Non avrebbe saputo spiegare esattamente cosa stesse provando, era piacevole ed allo stesso tempo fastidioso.

Kurt.

Riusciva ancora a ricordare il nome del ragazzo che aveva incontrato nel suo sogno, riusciva a ricordarne un po’ meno i lineamenti, ma se pensava alla sua mano poteva ancora sentirla nella sua, quasi come se in realtà non l’avesse mai lasciata.

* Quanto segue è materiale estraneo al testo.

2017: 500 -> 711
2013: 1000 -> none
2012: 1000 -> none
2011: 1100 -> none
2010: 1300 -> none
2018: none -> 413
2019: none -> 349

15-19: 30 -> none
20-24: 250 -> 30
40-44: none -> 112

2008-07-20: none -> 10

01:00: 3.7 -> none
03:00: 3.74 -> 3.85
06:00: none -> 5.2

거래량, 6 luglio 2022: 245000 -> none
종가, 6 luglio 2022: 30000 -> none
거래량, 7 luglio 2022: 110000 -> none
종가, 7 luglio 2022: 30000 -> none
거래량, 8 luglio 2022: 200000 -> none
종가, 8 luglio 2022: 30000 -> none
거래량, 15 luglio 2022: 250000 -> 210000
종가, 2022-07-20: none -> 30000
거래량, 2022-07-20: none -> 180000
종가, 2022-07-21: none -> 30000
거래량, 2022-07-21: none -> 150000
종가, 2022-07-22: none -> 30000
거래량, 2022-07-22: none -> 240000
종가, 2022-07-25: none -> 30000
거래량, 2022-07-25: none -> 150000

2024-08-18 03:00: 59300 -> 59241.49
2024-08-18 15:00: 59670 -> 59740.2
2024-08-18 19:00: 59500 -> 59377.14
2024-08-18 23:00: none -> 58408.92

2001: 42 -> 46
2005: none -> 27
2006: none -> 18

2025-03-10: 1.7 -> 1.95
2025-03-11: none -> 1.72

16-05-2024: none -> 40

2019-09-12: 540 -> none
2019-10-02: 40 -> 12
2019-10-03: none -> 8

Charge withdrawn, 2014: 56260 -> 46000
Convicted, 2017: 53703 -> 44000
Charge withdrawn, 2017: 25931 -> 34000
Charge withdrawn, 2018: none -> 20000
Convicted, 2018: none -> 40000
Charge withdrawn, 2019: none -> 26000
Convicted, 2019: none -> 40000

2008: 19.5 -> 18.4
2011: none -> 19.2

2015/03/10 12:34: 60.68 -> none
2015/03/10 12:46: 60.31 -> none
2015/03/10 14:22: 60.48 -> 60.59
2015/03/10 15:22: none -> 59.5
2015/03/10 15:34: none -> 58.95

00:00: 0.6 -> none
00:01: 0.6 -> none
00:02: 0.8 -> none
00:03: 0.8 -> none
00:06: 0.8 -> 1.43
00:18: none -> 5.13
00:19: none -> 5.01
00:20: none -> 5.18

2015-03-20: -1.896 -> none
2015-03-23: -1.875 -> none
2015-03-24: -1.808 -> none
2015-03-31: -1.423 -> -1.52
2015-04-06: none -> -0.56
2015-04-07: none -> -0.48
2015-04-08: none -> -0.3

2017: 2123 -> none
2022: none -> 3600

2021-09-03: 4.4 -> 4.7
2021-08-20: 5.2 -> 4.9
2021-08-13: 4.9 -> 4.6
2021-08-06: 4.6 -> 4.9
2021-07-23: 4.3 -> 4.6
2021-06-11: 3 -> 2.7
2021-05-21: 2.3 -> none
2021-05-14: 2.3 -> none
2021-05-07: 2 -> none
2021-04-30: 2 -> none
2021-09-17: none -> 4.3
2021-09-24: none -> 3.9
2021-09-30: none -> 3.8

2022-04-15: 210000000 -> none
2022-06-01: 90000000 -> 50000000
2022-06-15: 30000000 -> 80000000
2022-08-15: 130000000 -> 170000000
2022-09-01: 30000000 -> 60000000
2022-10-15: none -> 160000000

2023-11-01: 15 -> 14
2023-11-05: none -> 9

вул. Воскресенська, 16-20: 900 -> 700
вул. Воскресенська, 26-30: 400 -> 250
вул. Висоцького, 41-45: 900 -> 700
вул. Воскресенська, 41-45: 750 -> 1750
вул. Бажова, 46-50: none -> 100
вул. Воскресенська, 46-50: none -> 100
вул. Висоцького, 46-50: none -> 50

Blaine odiava i sogni alcune volte, perché erano effimeri e non reali. Certo, poteva sperare che un giorno diventassero realtà, ma sapeva che era una cosa che solitamente succedeva solo nelle favole.
E purtroppo lui non viveva in una favola.

Scese le scale ancora in pigiama, pronto a prendersi un caffè per iniziare la giornata, sperando che quella serie di sentimenti sarebbero scivolati via dal suo corpo, in un modo o nell’altro.
***
Quando uscì da scuola, l’unica cosa di cui aveva voglia era un caffè bello forte alla sua caffetteria preferita.
Entrò, ordinandolo assieme ad un muffin al cioccolato, che prendeva sempre quando aveva troppi pensieri per la testa o quando si sentiva giù di morale.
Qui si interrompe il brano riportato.